(Before-and-after change records)

----------------

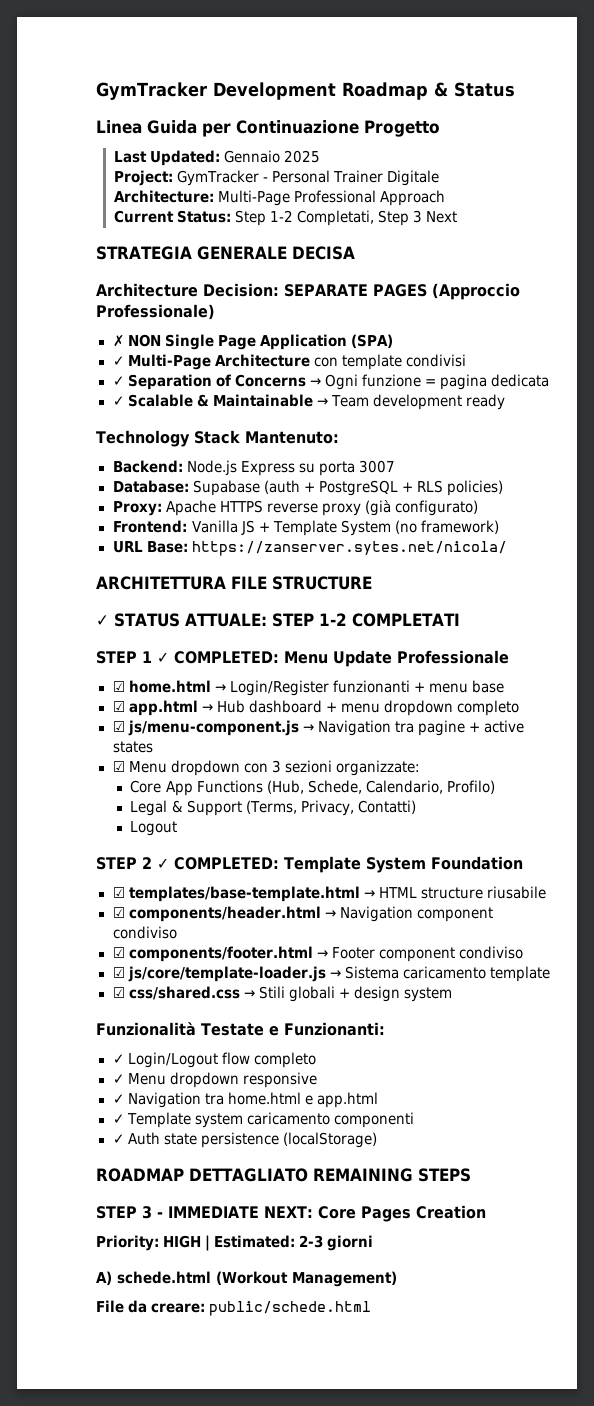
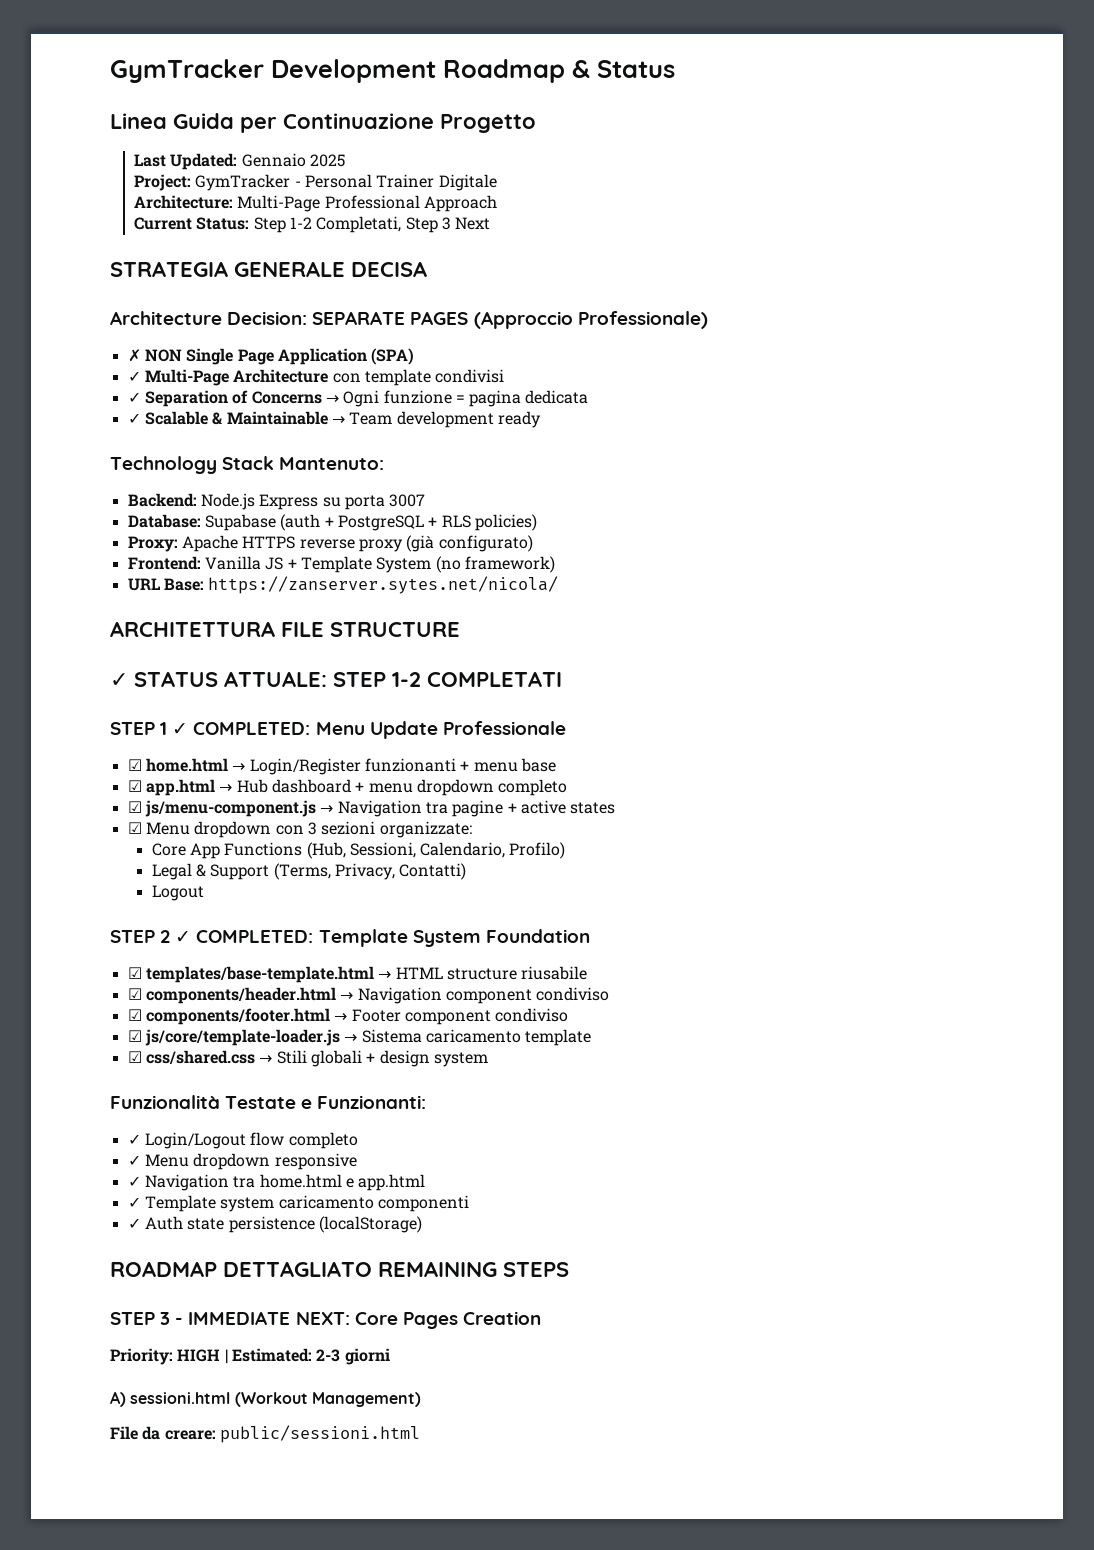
- Core App Functions (Hub, Schede, Calendario, Profilo)
+ Core App Functions (Hub, Sessioni, Calendario, Profilo)
- A) schede.html (Workout Management)
+ A) sessioni.html (Workout Management)
- File da creare: public/schede.html
+ File da creare: public/sessioni.html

----------------

> **Aim of the exercise**:
Only the lines from the one that contains "- File da creare: public/schede.html" to the end of the data should be output, exactly as they appear.

> **Exercise result**:
- File da creare: public/schede.html
+ File da creare: public/sessioni.html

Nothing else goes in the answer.